WHAT IS NEEDED →
Make an exact copy of the records, and keep the pictures out of it.

[Edit tracking data]
....
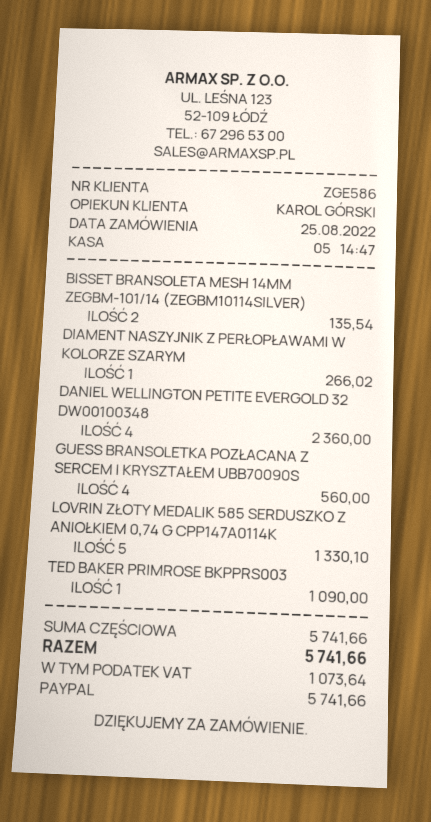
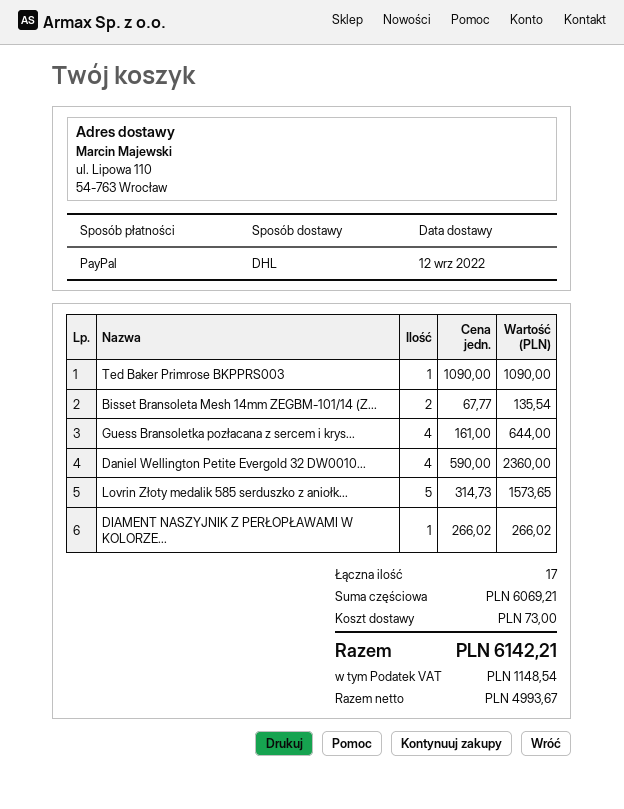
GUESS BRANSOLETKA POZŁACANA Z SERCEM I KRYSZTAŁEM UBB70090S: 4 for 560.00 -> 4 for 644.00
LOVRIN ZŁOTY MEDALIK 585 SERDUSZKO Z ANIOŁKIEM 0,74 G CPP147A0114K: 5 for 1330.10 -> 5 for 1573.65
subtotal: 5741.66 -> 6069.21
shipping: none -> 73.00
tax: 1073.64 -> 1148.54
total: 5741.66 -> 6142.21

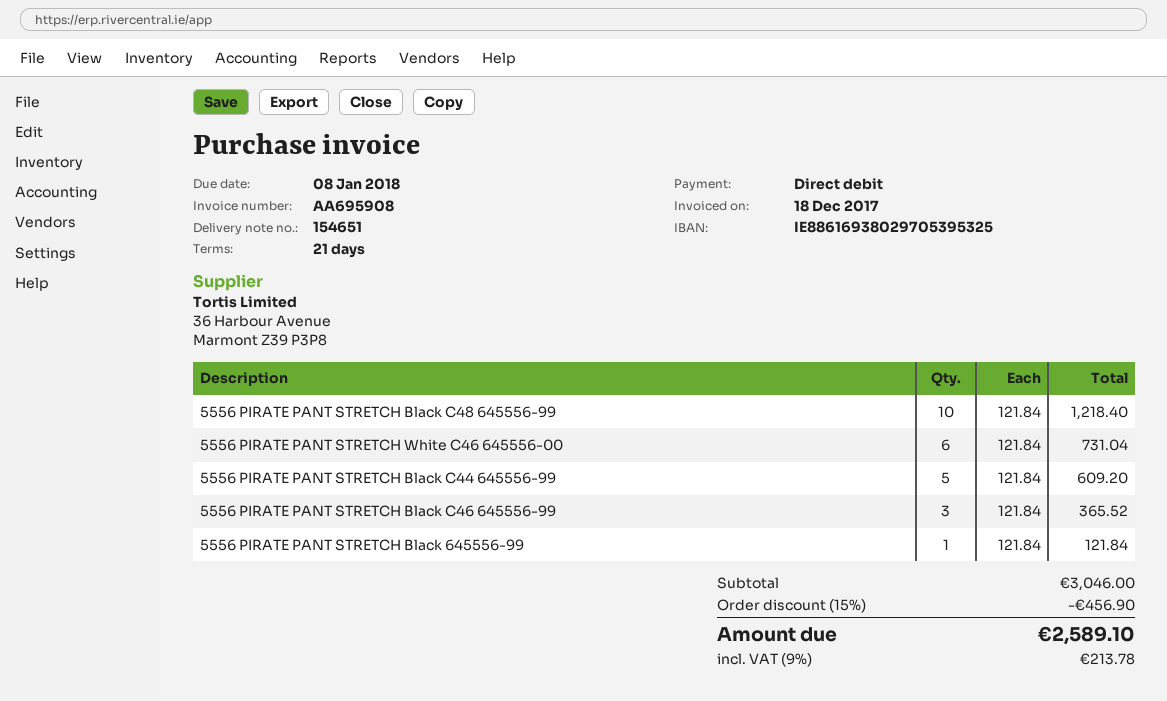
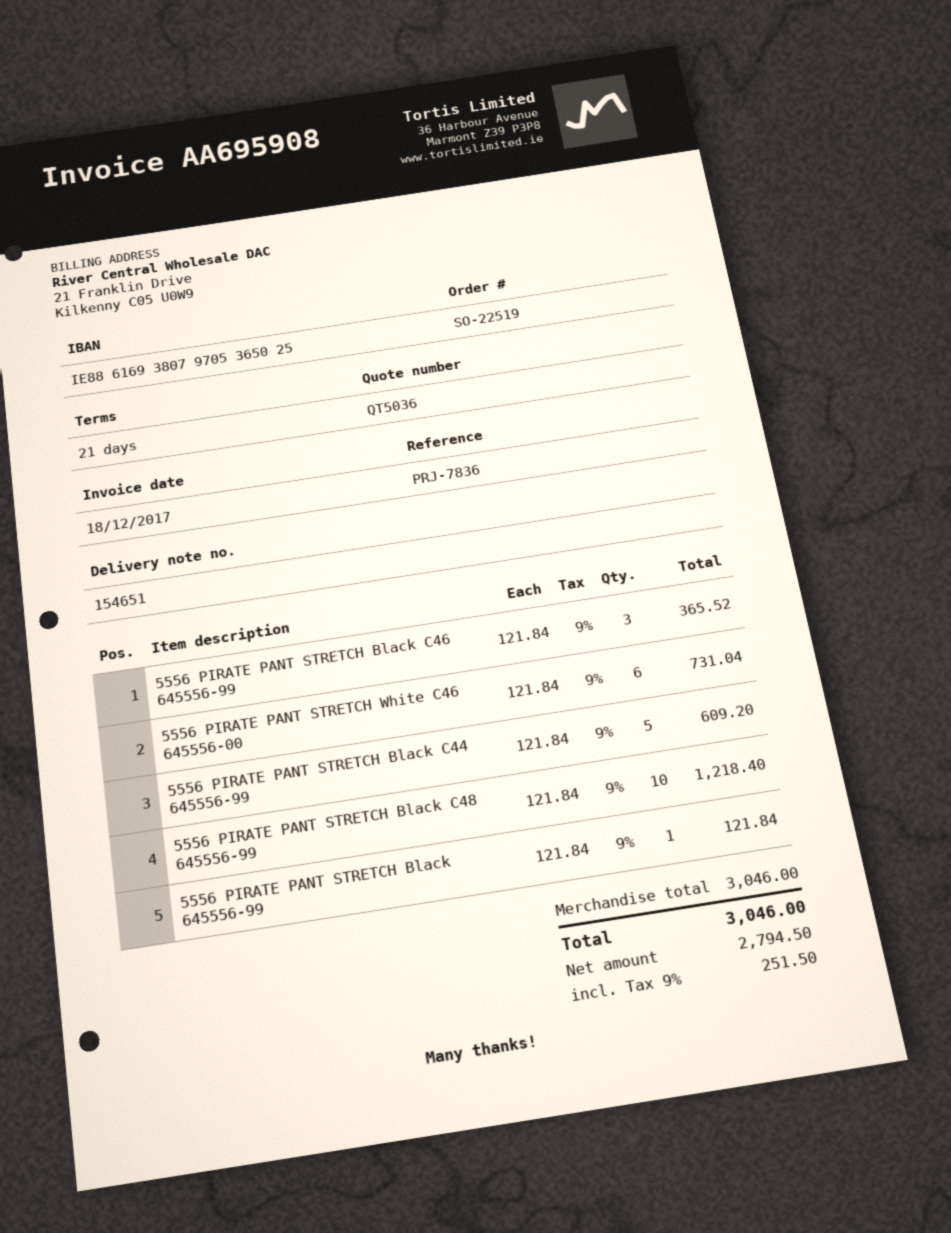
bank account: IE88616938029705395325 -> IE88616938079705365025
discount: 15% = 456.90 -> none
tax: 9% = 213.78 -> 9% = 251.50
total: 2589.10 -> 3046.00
....
OUTPUT OF THE EXERCISE →
GUESS BRANSOLETKA POZŁACANA Z SERCEM I KRYSZTAŁEM UBB70090S: 4 for 560.00 -> 4 for 644.00
LOVRIN ZŁOTY MEDALIK 585 SERDUSZKO Z ANIOŁKIEM 0,74 G CPP147A0114K: 5 for 1330.10 -> 5 for 1573.65
subtotal: 5741.66 -> 6069.21
shipping: none -> 73.00
tax: 1073.64 -> 1148.54
total: 5741.66 -> 6142.21

bank account: IE88616938029705395325 -> IE88616938079705365025
discount: 15% = 456.90 -> none
tax: 9% = 213.78 -> 9% = 251.50
total: 2589.10 -> 3046.00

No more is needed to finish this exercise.